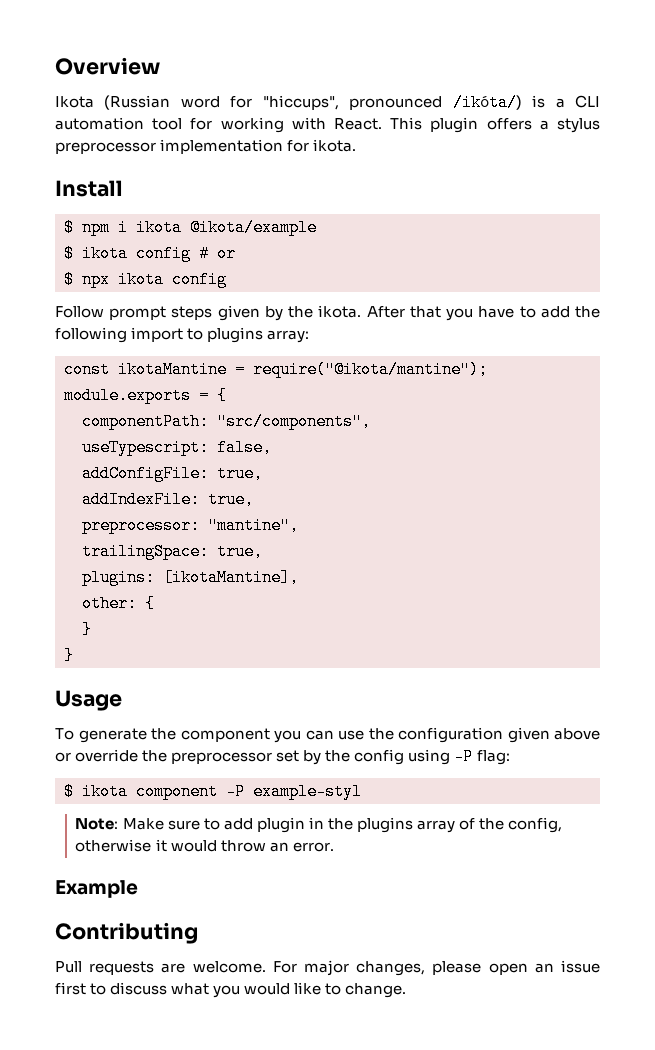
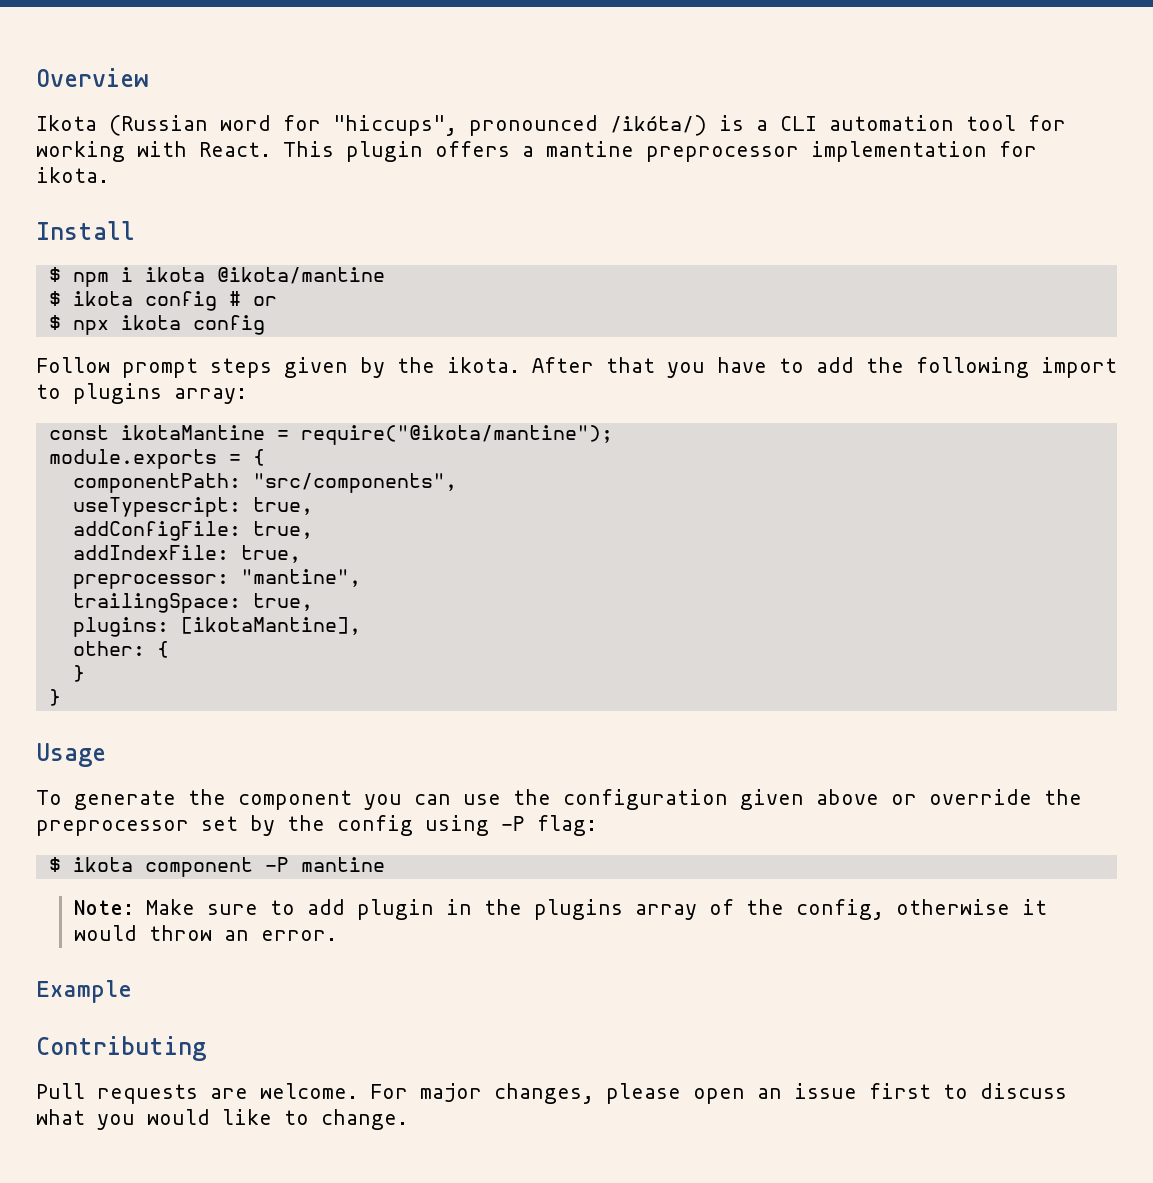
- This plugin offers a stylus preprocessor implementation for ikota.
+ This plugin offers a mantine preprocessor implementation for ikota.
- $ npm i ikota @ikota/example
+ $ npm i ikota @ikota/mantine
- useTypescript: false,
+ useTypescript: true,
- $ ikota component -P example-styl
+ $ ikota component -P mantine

□ □ □ □ □ □ □

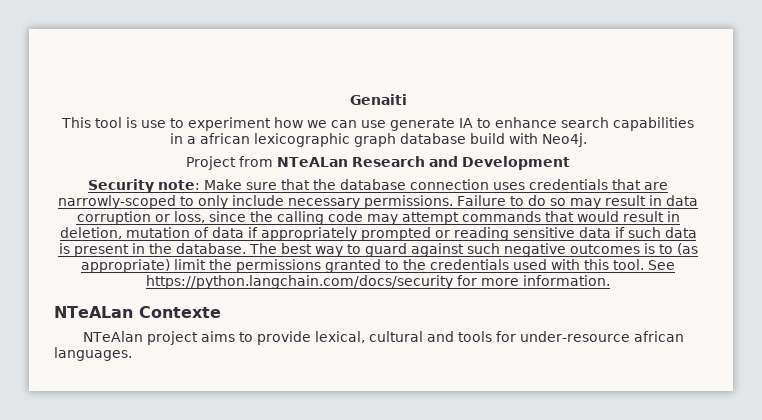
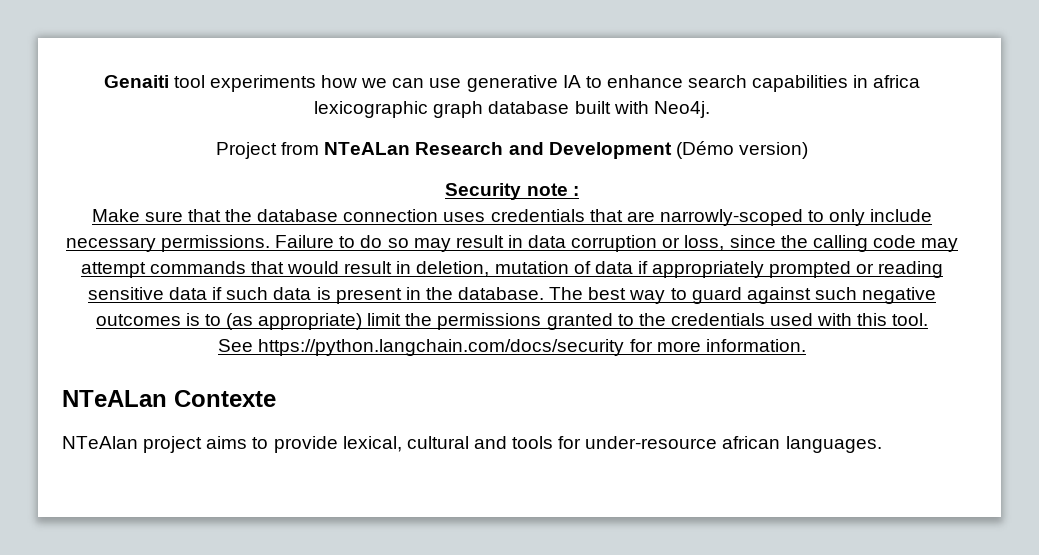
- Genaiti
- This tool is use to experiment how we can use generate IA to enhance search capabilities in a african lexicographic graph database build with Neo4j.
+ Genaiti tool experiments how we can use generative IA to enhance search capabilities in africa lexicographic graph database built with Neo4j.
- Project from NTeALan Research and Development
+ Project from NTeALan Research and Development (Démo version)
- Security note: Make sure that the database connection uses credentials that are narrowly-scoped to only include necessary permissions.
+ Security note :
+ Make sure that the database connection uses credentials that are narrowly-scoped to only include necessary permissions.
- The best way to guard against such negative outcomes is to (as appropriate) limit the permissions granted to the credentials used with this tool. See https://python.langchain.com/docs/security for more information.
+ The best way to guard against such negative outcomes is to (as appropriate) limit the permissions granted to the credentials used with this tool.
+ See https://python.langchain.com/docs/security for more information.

□ □ □ □ □ □ □

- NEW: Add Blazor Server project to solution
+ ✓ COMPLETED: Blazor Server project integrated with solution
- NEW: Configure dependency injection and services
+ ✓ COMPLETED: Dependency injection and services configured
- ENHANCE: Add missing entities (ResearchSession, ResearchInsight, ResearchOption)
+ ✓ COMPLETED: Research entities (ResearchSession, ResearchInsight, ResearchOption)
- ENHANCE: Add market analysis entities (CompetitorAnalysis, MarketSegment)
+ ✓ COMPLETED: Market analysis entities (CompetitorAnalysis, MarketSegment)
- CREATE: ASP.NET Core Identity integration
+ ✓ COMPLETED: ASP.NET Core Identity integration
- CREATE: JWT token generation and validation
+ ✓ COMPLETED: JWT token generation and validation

□ □ □ □ □ □ □

== Task brief ==
Show each line of the listing that holds the string "implementation".

== Answer to the problem ==
- This plugin offers a stylus preprocessor implementation for ikota.
+ This plugin offers a mantine preprocessor implementation for ikota.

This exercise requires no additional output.